D’autre part, dire que « les femmes » tentent un « rétro-pédalage » concernant les conséquences du féminisme, c’est oublier que « les femmes », sur le plan des catégories opératoires, ça n’existe pas. Il n’y a pas de « rétro-pédalage » de la part des femmes des catégories populaires, pour la bonne et simple raison que dans ces classes sociales dites « laborieuses », il n’y a jamais eu de « pédalage ». Le féminisme est pour l’essentiel le combat de la femme des classes supérieures. Il n’a jamais été, sauf s’agissant de combats ponctuels sur des points précis où la donne sexuelle recoupait la donne sociale, l’affaire des « femmes du peuple ». Par ailleurs, on ne voit pas pourquoi les femmes des classes supérieures tenteraient un quelconque « rétro-pédalage ». La mutation en cours leur va très bien, puisqu’elle leur permet de maximiser pouvoir et jouissance (les seules « valeurs » qui restent à la plupart des gens, depuis l’abolition des systèmes de référence transcendants). La femme des classes supérieures sait très bien que son féminisme prépare la fin du monde qui l’a rendu possible, mais comme elle ne suit que son petit intérêt de petite chose instinctuelle, elle continuera à entretenir cette dynamique jusqu’à son terme logique.

En revanche, là où Zemmour tape dans le mille, c’est quand il dit que les hommes ne veulent pas d’un retour à l’ordre ancien. Ça, c’est absolument vrai. Il suffit de regarder autour de soi pour s’en convaincre. La plupart des hommes fantasment évidemment sur un rapport de domination (les hommes d’aujourd’hui sont à l’image des femmes d’aujourd’hui, c'est-à-dire que ce sont des crétins malfaisants). Mais ils ne sont absolument pas prêts à payer le prix de la domination (c'est-à-dire, pour faire court, le courage physique). Et en un sens, on les comprend. Regardez ce qui est arrivé à nos arrière-grands pères, eux qui firent preuve de courage (les imbéciles !) lors des guerres passées : ils sont morts pour les bénéfices des marchands de canon… Vous avez envie de mourir en Afghanistan pour les bénéfices d’Unocal, vous ? – Allez, on a compris…

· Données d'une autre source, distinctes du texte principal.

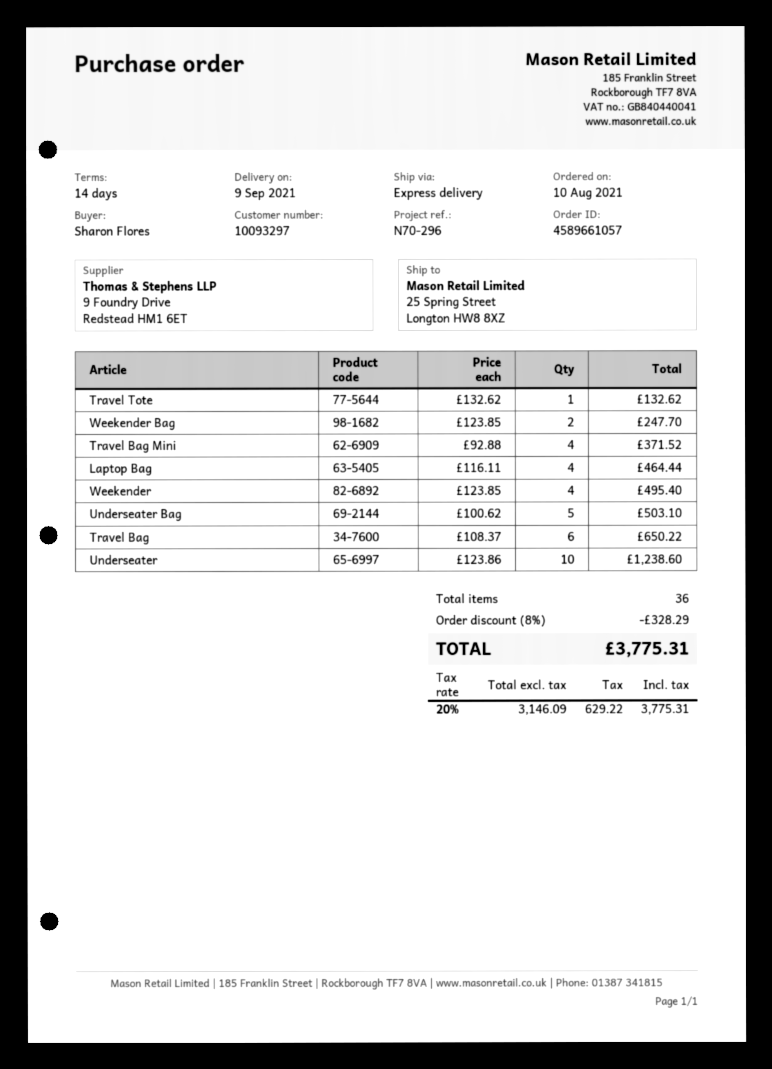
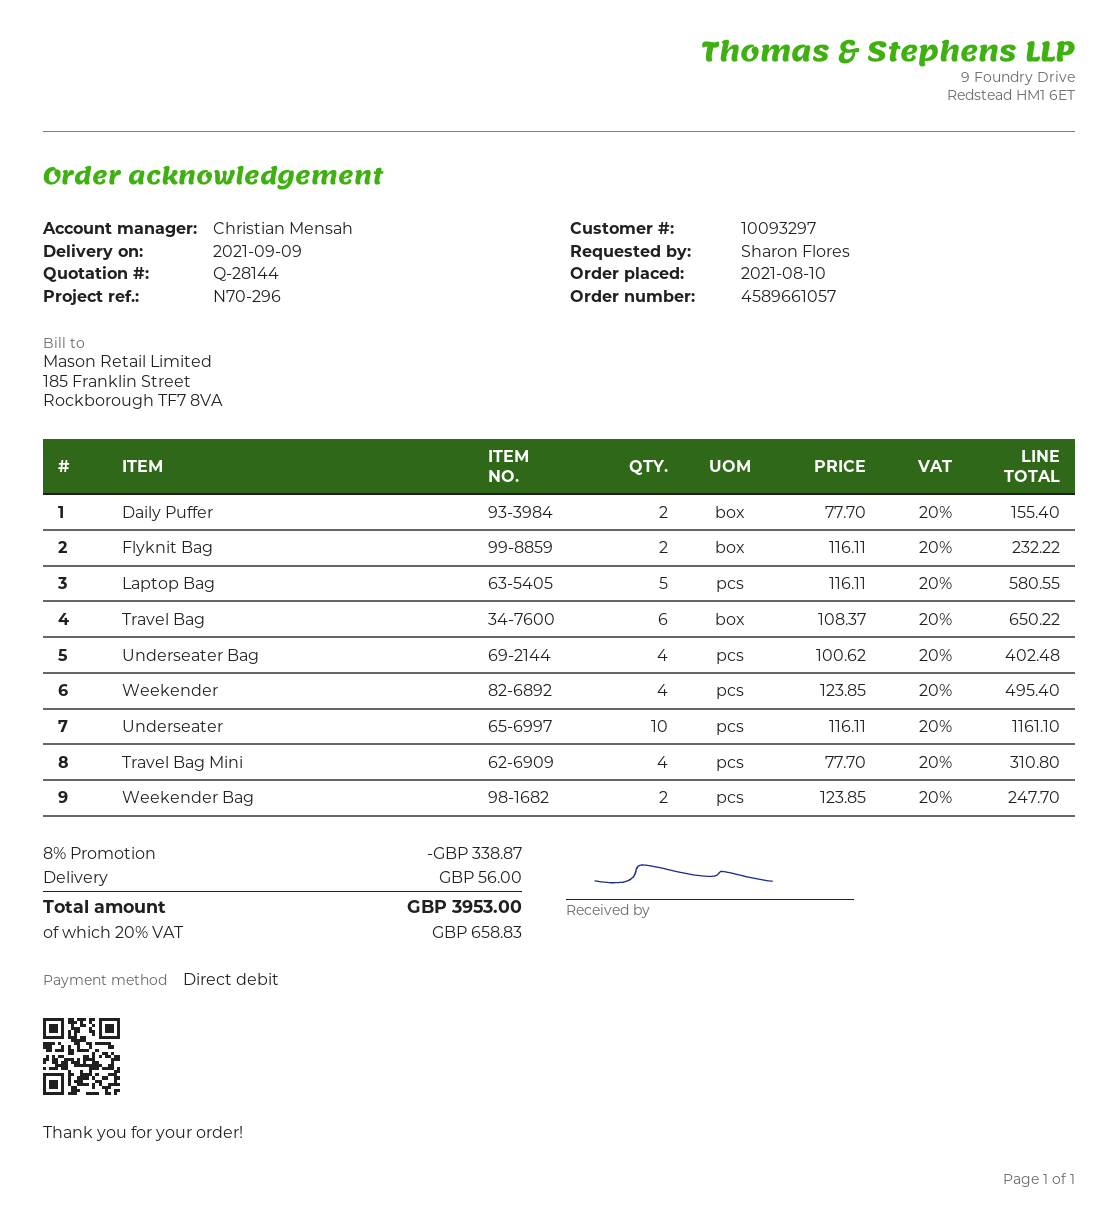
Travel Tote: 1 x 132.62 = 132.62 -> none
Travel Bag Mini: 4 x 92.88 = 371.52 -> 4 x 77.70 = 310.80
Laptop Bag: 4 x 116.11 = 464.44 -> 5 x 116.11 = 580.55
Underseater Bag: 5 x 100.62 = 503.10 -> 4 x 100.62 = 402.48
Underseater: 10 x 123.86 = 1238.60 -> 10 x 116.11 = 1161.10
Daily Puffer: none -> 2 x 77.70 = 155.40
Flyknit Bag: none -> 2 x 116.11 = 232.22
discount: 8% = 328.29 -> 8% = 338.87
shipping: none -> 56.00
tax: 20% = 629.22 -> 20% = 658.83
total: 3775.31 -> 3953.00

Le scénario le plus probable est la poursuite des évolutions actuelles, jusqu’à ce qu’un accident inéluctable vienne disloquer la structure d’ensemble. Cet accident sera peut-être civilisationnel (le triomphe de l’islam), mais plus probablement technologique (le passage à une néo-humanité reprogrammée par la machine). Il faut bien comprendre qu’à moins d’un très improbable miracle, on ne reviendra pas au monde ancien. Les hommes sont finis et ils le savent. Les femmes aussi, mais elles ne le savent pas. Bienvenue dans un monde de robots.